Exercise aim>
Though the records contain pictures, copy none of them; repeat exactly the lines from the one with "Climbing Cords and" to the end.

== Segment start ==

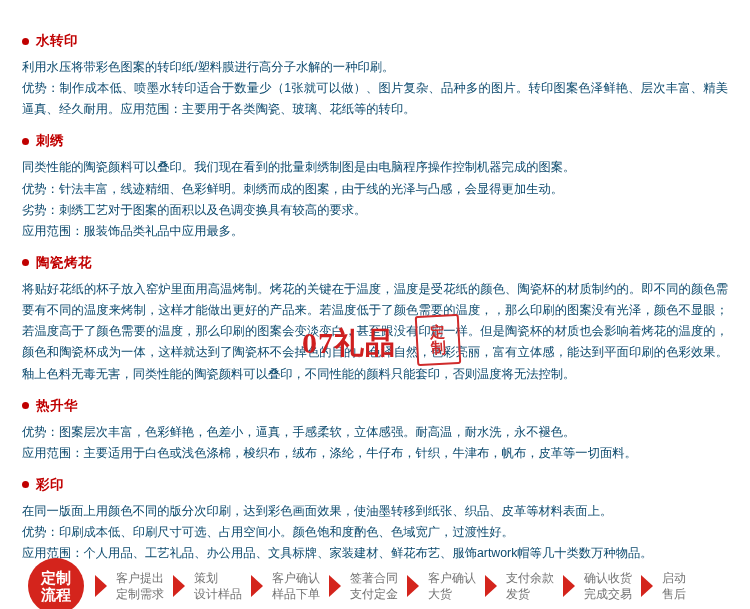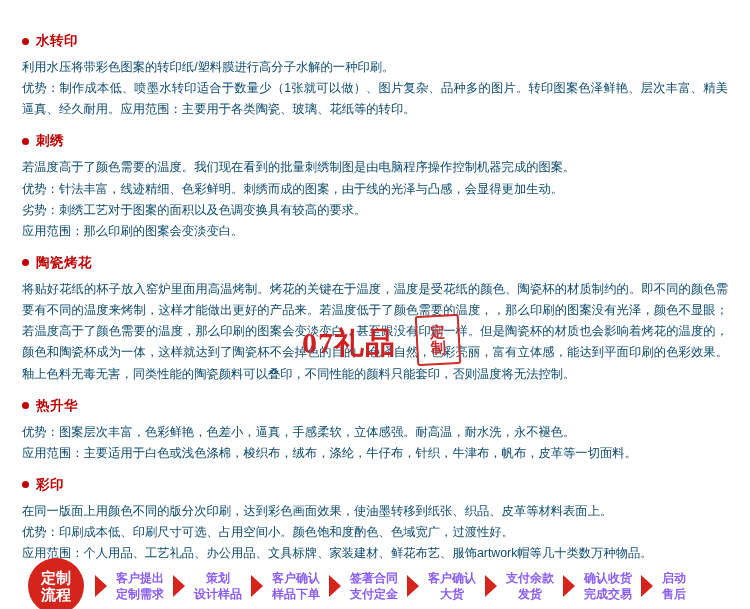"若温度高于了颜色需要的温度。我们现在看到的批量刺绣制图是由电脑程序操作控制机器完" p { text: 若温度高于了颜色需要的温度 -> 同类性能的陶瓷颜料可以叠印 }
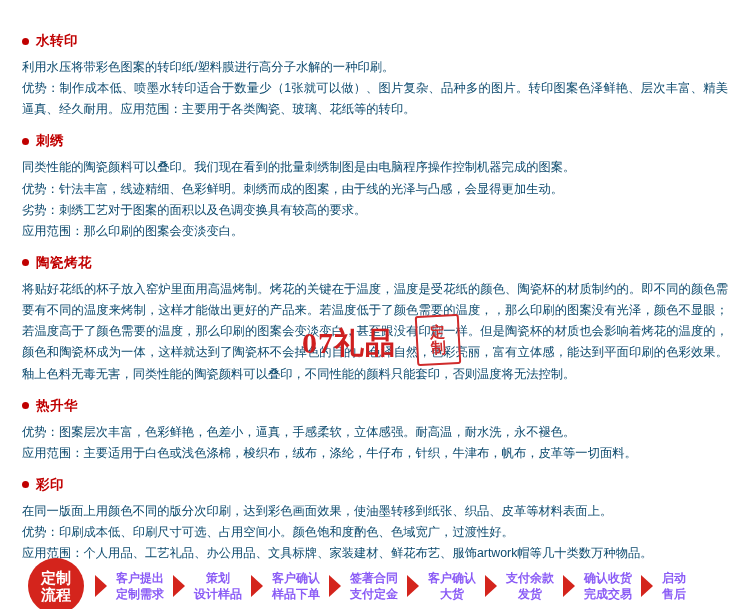"应用范围：那么印刷的图案会变淡变白。" p { text: 那么印刷的图案会变淡变白 -> 服装饰品类礼品中应用最多 }
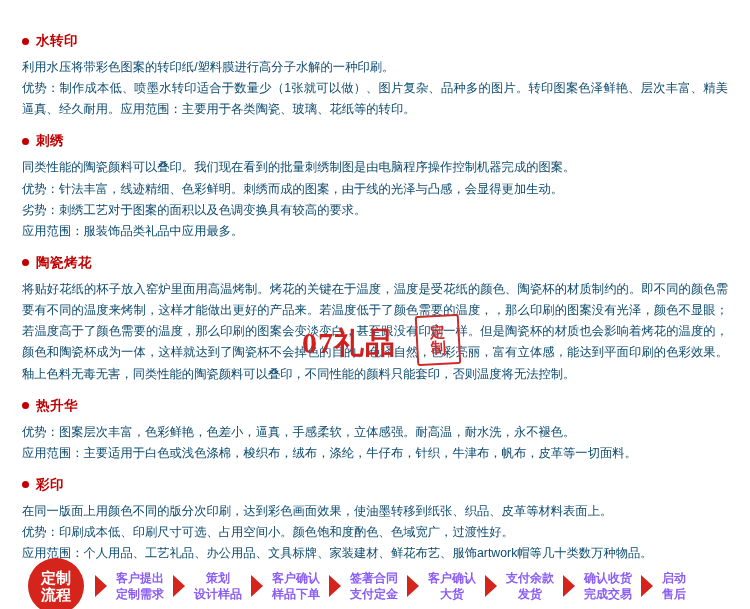"客户提出" .step-label { color: #8b5cf6 -> #737373; font-weight: bold -> normal; text-align: center -> none }
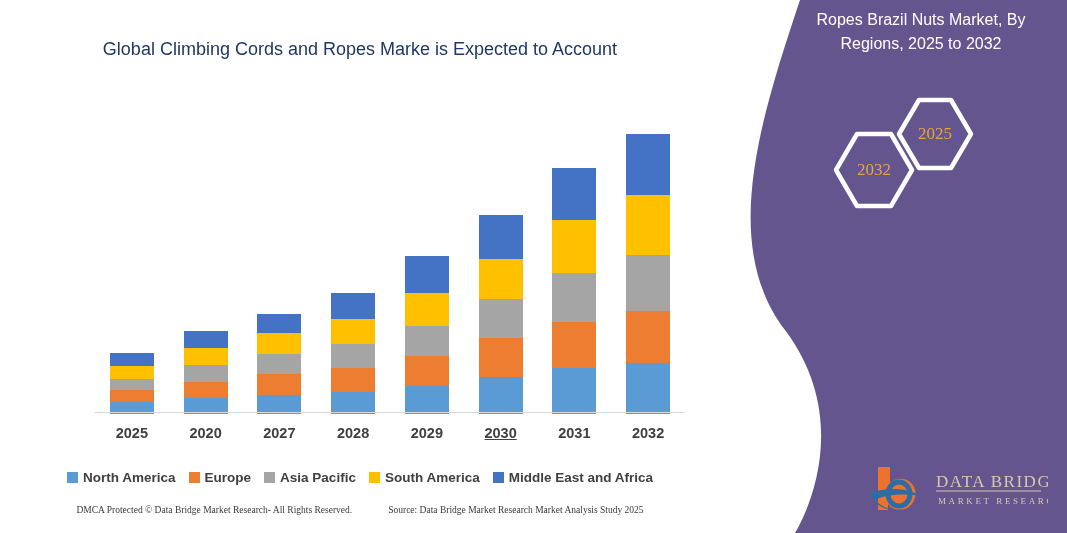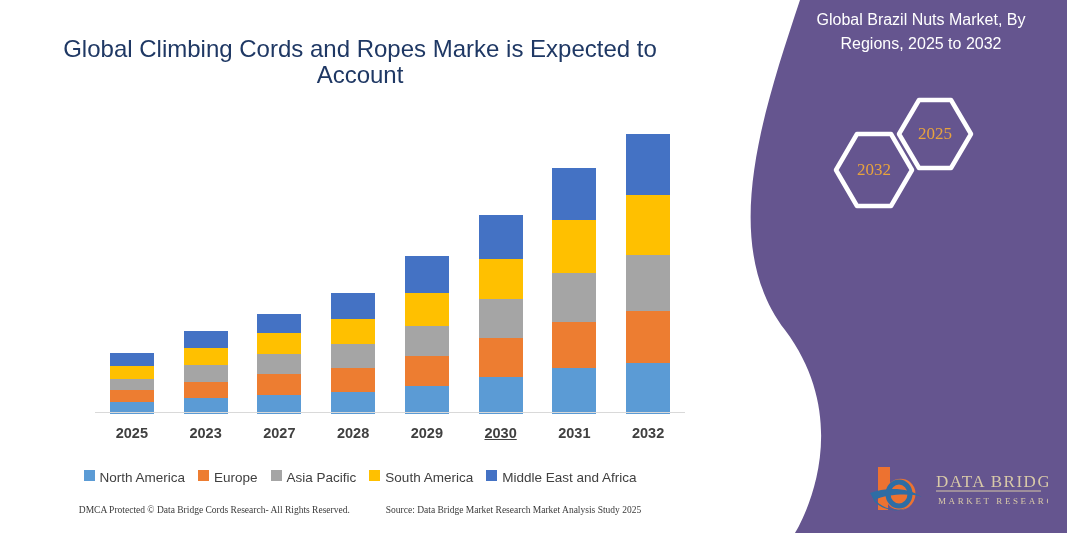"Global Brazil Nuts Market, By" div { text: Global -> Ropes }
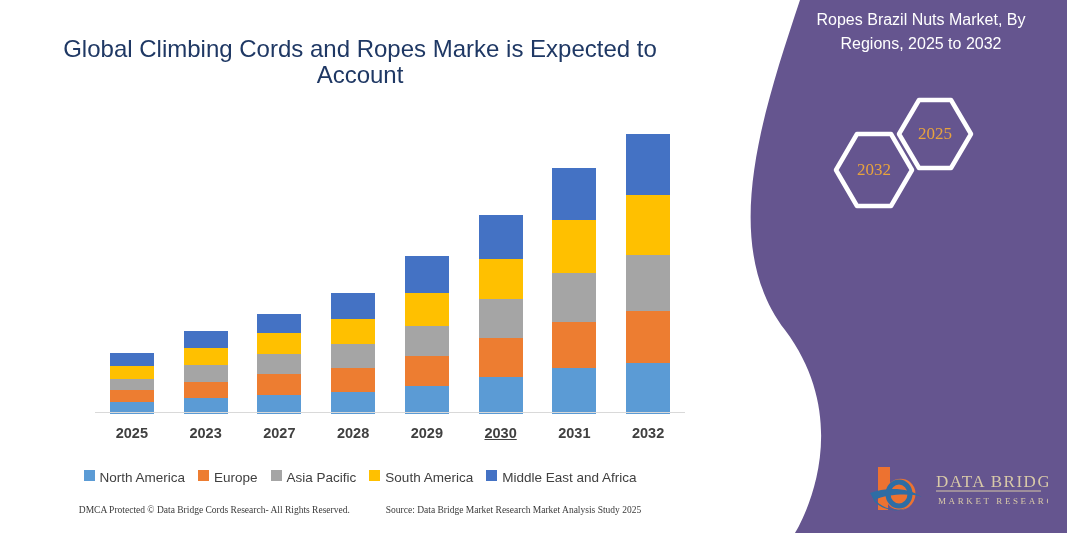"Global Climbing Cords and Ropes" #chart-title { font-size: 24px -> 18px }
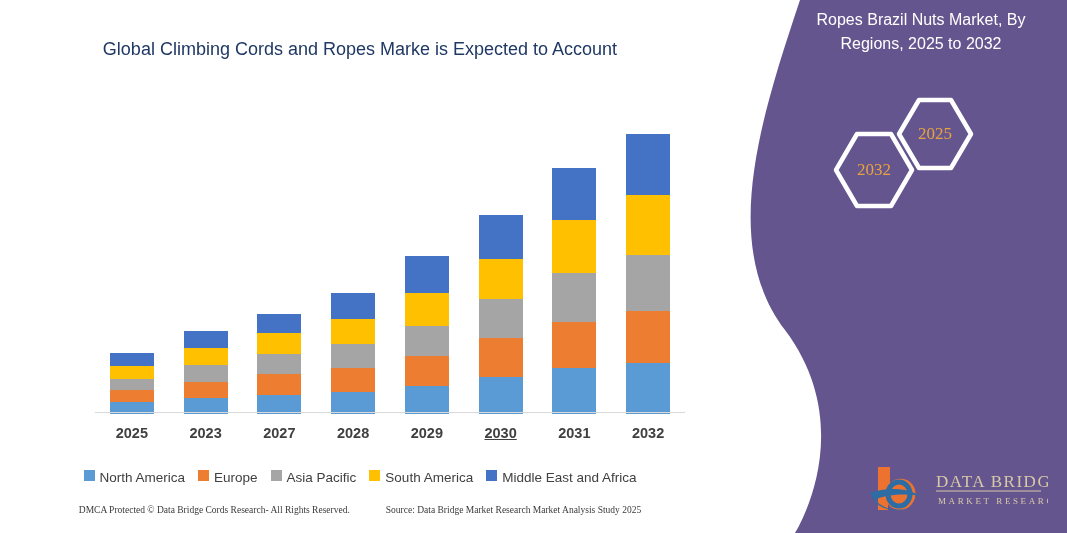"2023" div.x-label { text: 2023 -> 2020 }
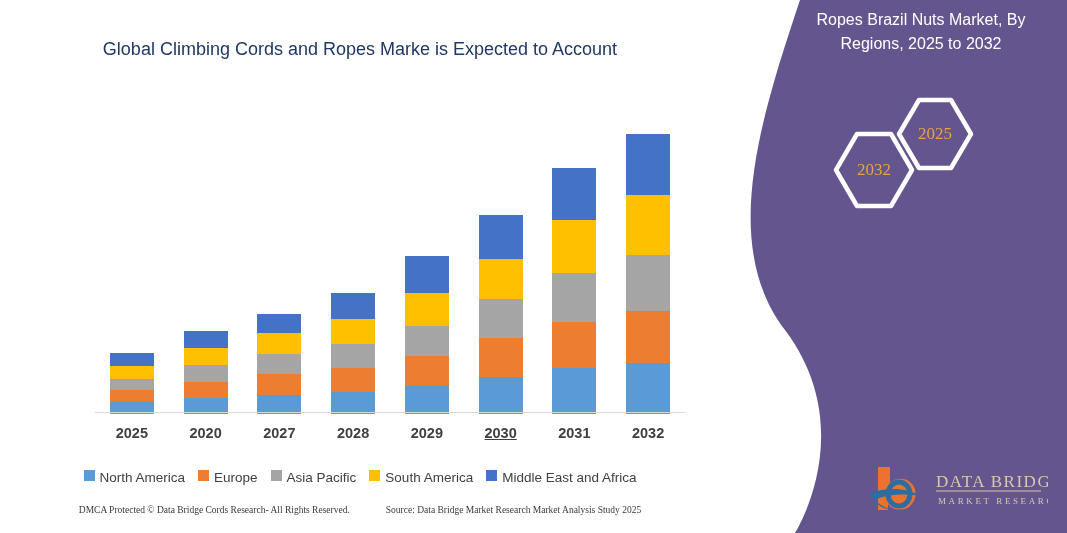"North America" .legend-item { align-items: flex-start -> center; font-weight: normal -> bold }
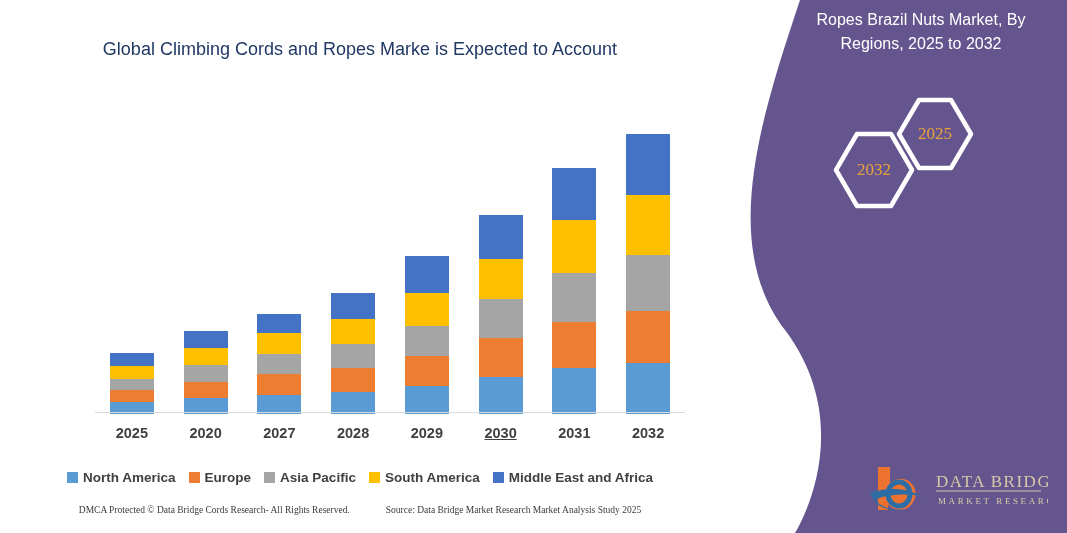"DMCA Protected © Data Bridge" span { text: Cords -> Market }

== Segment end ==

Response below>
"Global Climbing Cords and Ropes" #chart-title { font-size: 24px -> 18px }
"2023" div.x-label { text: 2023 -> 2020 }
"North America" .legend-item { align-items: flex-start -> center; font-weight: normal -> bold }
"DMCA Protected © Data Bridge" span { text: Cords -> Market }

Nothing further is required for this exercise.